# WHAT IS BEING ASKED
Give back all the data exactly, line by line.

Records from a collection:
..............................

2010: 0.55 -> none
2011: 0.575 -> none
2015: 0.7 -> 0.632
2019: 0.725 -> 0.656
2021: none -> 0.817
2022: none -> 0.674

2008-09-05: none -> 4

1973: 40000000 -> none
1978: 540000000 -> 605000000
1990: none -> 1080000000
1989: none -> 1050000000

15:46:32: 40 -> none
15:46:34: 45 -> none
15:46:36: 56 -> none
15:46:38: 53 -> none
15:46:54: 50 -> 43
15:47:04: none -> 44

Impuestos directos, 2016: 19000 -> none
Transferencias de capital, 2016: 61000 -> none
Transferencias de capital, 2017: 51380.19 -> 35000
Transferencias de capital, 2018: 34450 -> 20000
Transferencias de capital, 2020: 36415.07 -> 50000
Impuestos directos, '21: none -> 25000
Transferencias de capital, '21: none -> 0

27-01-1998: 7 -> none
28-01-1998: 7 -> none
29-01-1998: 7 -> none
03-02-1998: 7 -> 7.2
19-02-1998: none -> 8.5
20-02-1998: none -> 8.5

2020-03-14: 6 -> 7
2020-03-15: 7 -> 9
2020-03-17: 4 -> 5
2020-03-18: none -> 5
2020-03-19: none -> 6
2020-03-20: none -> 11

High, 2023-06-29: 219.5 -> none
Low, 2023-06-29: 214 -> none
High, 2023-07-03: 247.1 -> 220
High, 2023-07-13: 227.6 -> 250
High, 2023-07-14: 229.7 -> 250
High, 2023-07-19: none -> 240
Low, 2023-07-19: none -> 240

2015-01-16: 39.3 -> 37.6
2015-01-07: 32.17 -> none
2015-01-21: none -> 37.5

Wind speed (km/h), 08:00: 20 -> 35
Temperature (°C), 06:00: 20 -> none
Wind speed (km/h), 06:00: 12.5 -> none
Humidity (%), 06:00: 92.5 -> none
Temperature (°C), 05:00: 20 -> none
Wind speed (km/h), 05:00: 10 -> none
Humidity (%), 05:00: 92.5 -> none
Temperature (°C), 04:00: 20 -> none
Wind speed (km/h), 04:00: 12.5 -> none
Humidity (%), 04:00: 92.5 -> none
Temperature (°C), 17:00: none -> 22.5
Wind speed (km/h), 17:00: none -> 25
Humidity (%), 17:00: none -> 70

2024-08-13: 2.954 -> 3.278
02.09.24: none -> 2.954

..............................

# RESPONSE FOR THIS EXERCISE
2010: 0.55 -> none
2011: 0.575 -> none
2015: 0.7 -> 0.632
2019: 0.725 -> 0.656
2021: none -> 0.817
2022: none -> 0.674

2008-09-05: none -> 4

1973: 40000000 -> none
1978: 540000000 -> 605000000
1990: none -> 1080000000
1989: none -> 1050000000

15:46:32: 40 -> none
15:46:34: 45 -> none
15:46:36: 56 -> none
15:46:38: 53 -> none
15:46:54: 50 -> 43
15:47:04: none -> 44

Impuestos directos, 2016: 19000 -> none
Transferencias de capital, 2016: 61000 -> none
Transferencias de capital, 2017: 51380.19 -> 35000
Transferencias de capital, 2018: 34450 -> 20000
Transferencias de capital, 2020: 36415.07 -> 50000
Impuestos directos, '21: none -> 25000
Transferencias de capital, '21: none -> 0

27-01-1998: 7 -> none
28-01-1998: 7 -> none
29-01-1998: 7 -> none
03-02-1998: 7 -> 7.2
19-02-1998: none -> 8.5
20-02-1998: none -> 8.5

2020-03-14: 6 -> 7
2020-03-15: 7 -> 9
2020-03-17: 4 -> 5
2020-03-18: none -> 5
2020-03-19: none -> 6
2020-03-20: none -> 11

High, 2023-06-29: 219.5 -> none
Low, 2023-06-29: 214 -> none
High, 2023-07-03: 247.1 -> 220
High, 2023-07-13: 227.6 -> 250
High, 2023-07-14: 229.7 -> 250
High, 2023-07-19: none -> 240
Low, 2023-07-19: none -> 240

2015-01-16: 39.3 -> 37.6
2015-01-07: 32.17 -> none
2015-01-21: none -> 37.5

Wind speed (km/h), 08:00: 20 -> 35
Temperature (°C), 06:00: 20 -> none
Wind speed (km/h), 06:00: 12.5 -> none
Humidity (%), 06:00: 92.5 -> none
Temperature (°C), 05:00: 20 -> none
Wind speed (km/h), 05:00: 10 -> none
Humidity (%), 05:00: 92.5 -> none
Temperature (°C), 04:00: 20 -> none
Wind speed (km/h), 04:00: 12.5 -> none
Humidity (%), 04:00: 92.5 -> none
Temperature (°C), 17:00: none -> 22.5
Wind speed (km/h), 17:00: none -> 25
Humidity (%), 17:00: none -> 70

2024-08-13: 2.954 -> 3.278
02.09.24: none -> 2.954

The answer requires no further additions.